───── PROVIDED ENTRIES

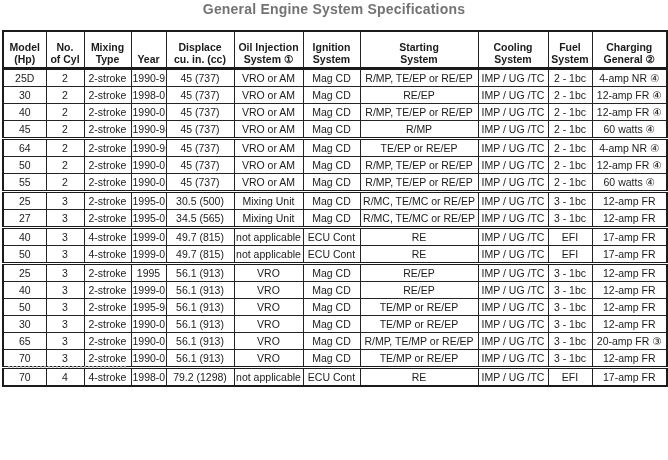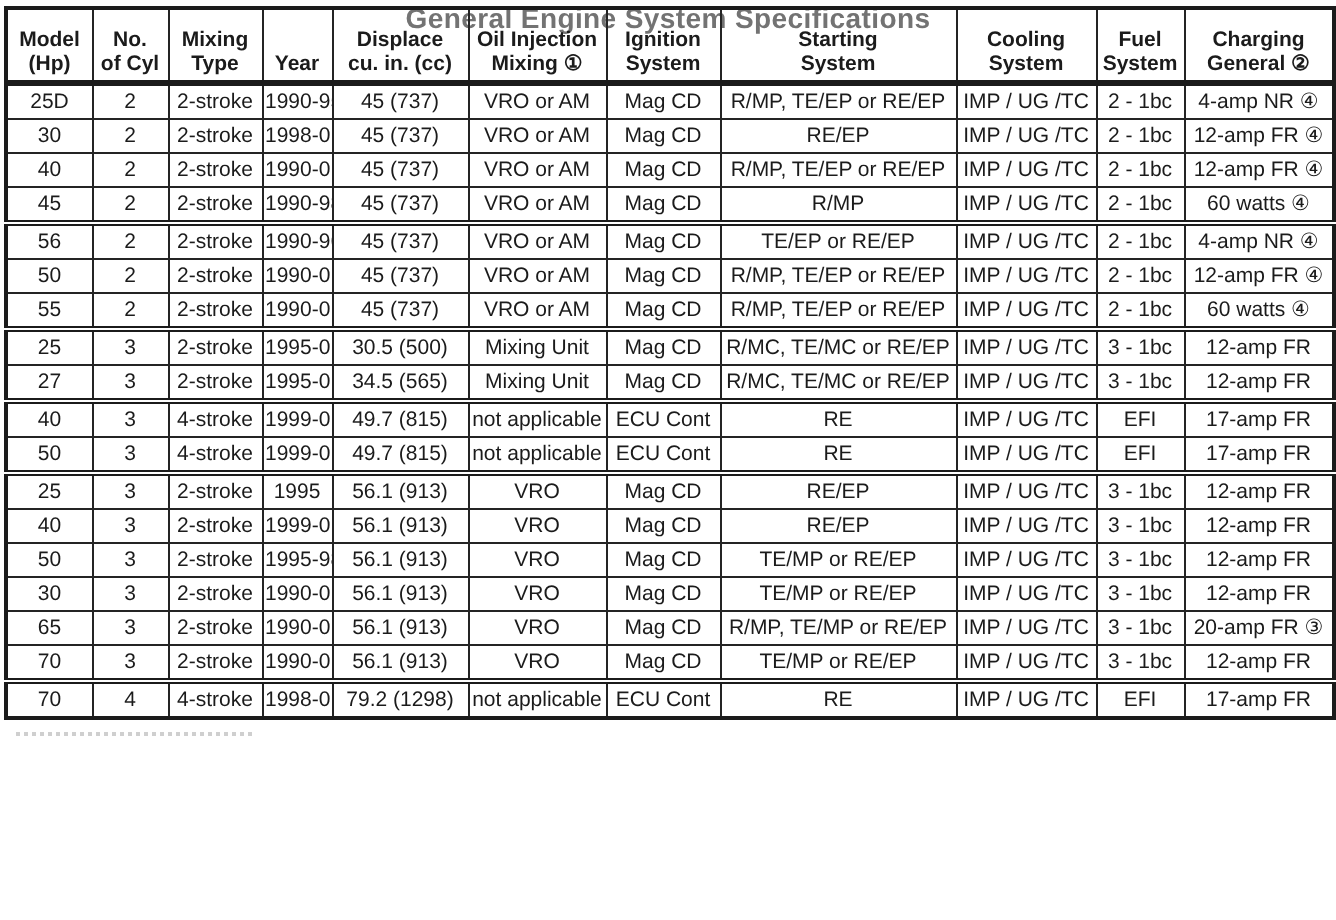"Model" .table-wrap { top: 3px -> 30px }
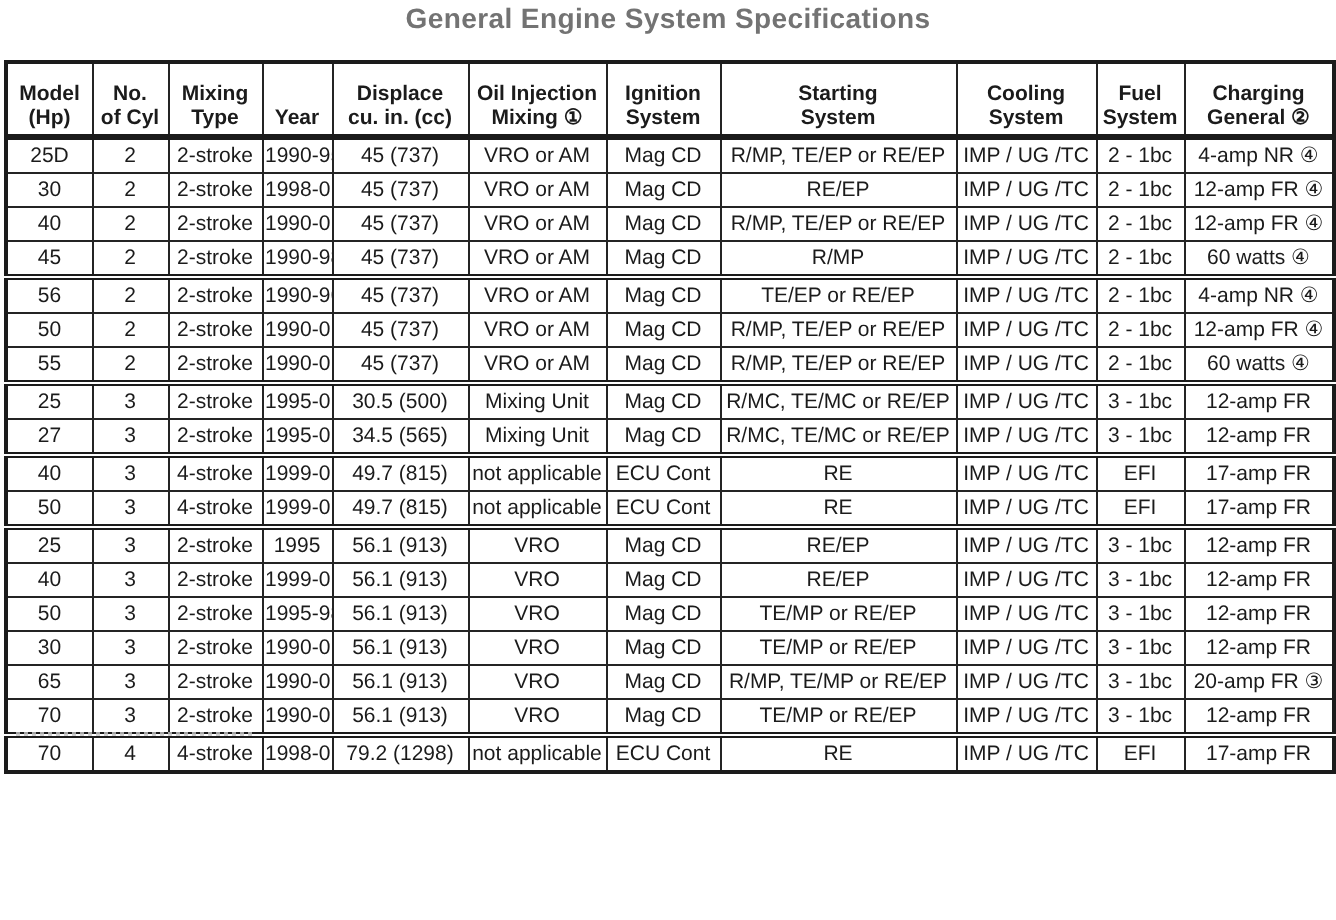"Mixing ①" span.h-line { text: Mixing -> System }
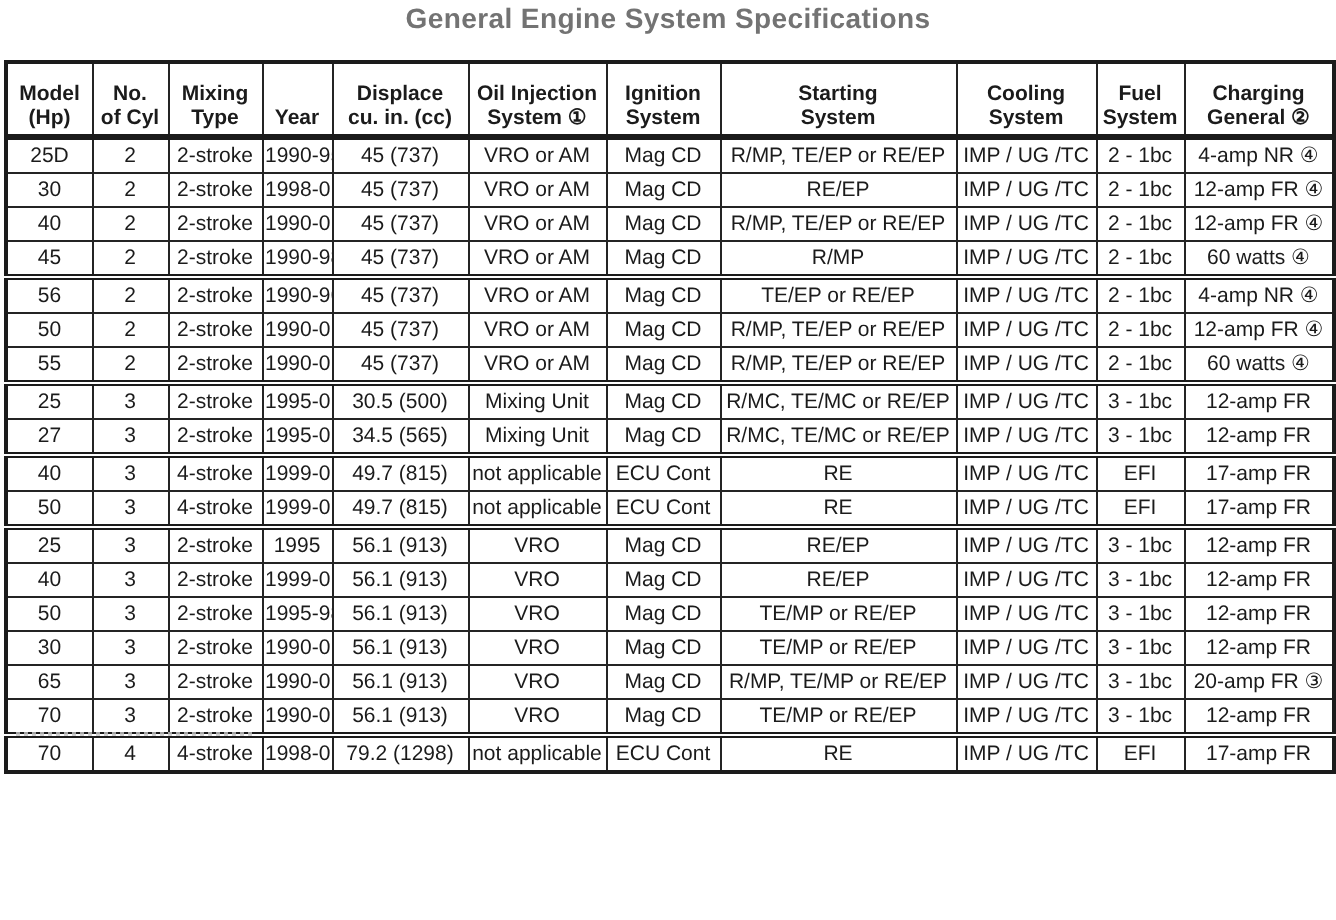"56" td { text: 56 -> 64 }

──────────
───── PROVIDED ENTRIES

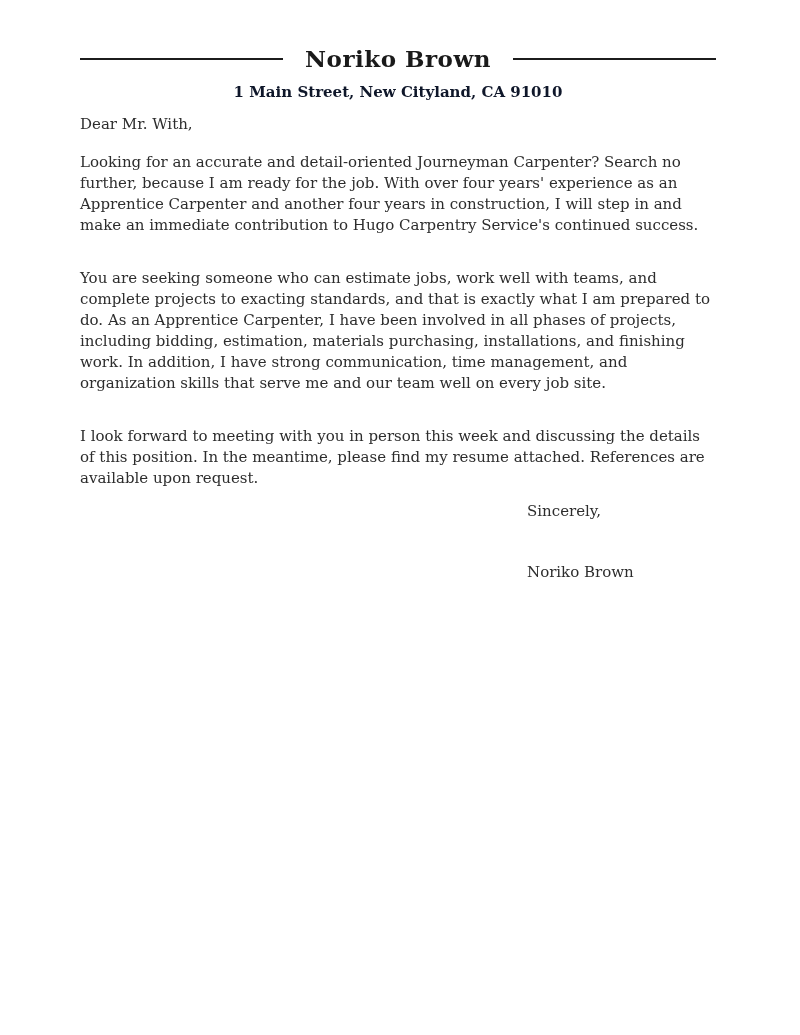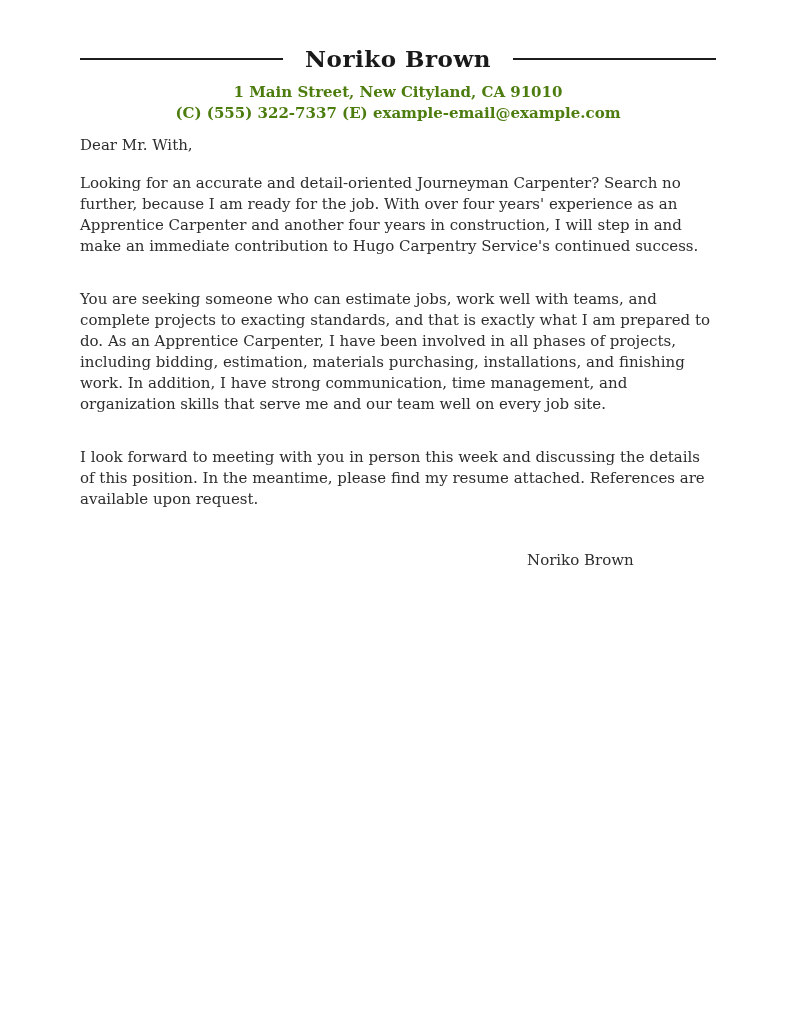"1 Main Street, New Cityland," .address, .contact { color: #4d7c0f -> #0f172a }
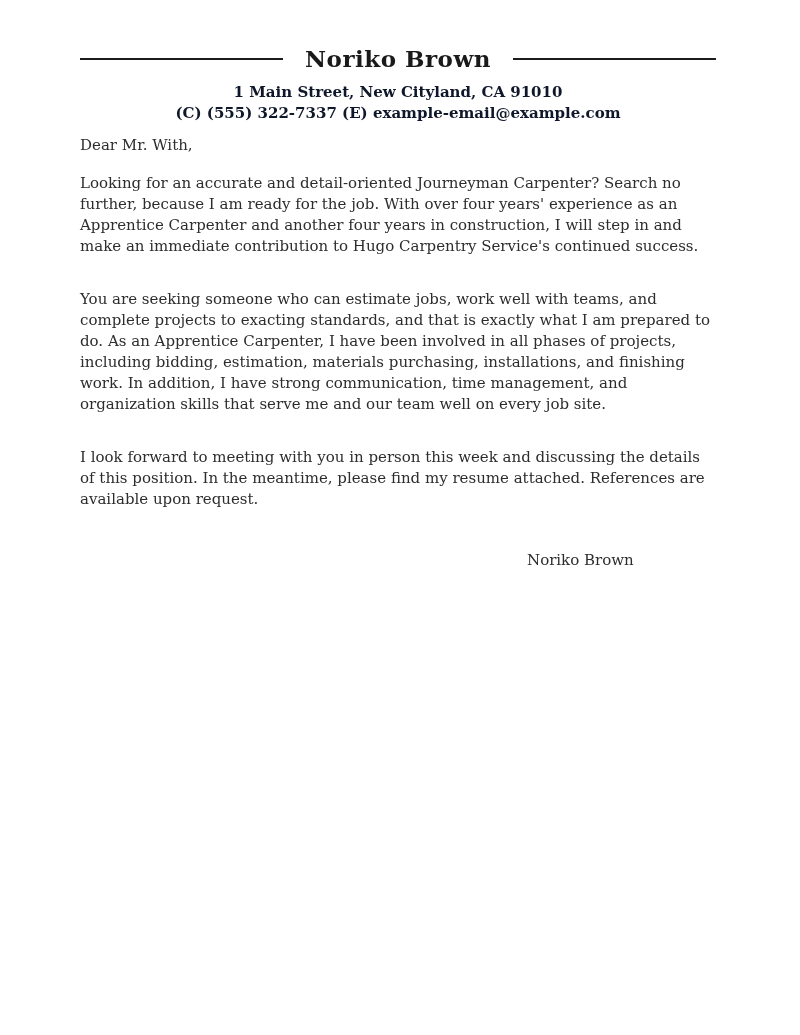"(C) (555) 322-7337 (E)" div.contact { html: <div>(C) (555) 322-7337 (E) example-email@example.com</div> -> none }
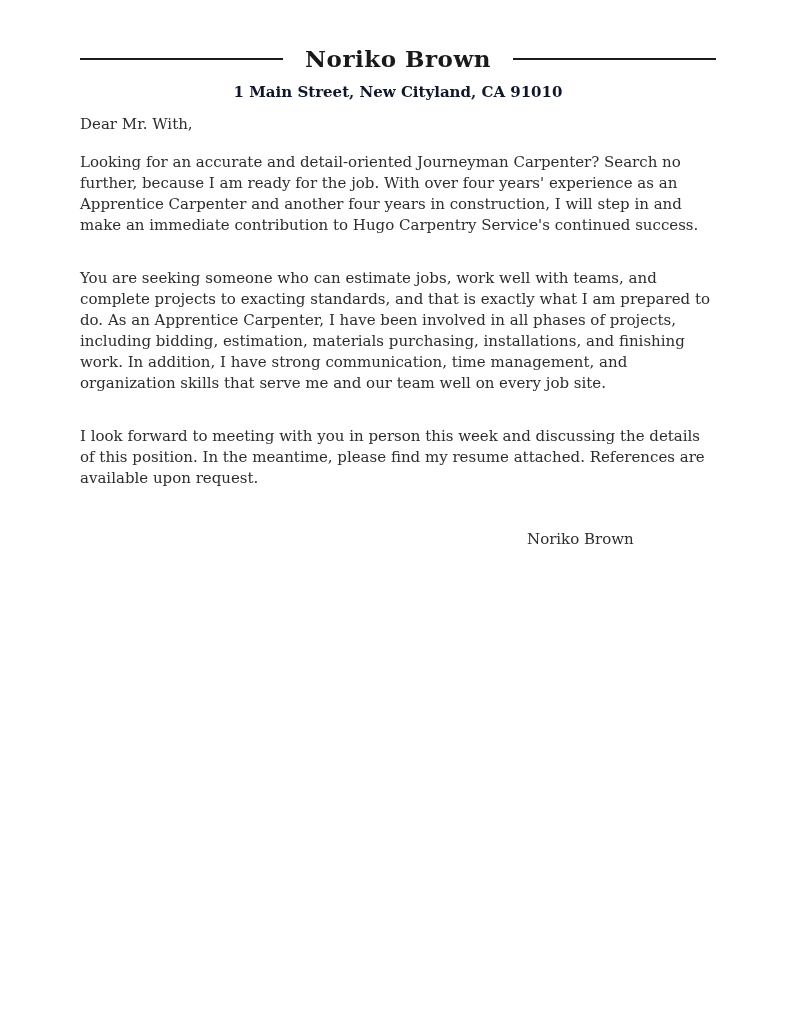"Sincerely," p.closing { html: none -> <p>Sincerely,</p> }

──────────

## ASSIGNED TASK
Reproduce exactly, with no pictures, the lines above from the one holding "Main Street, New" to the one holding "html: none ->", inclusive.

## REPLY
"1 Main Street, New Cityland," .address, .contact { color: #4d7c0f -> #0f172a }
"(C) (555) 322-7337 (E)" div.contact { html: <div>(C) (555) 322-7337 (E) example-email@example.com</div> -> none }
"Sincerely," p.closing { html: none -> <p>Sincerely,</p> }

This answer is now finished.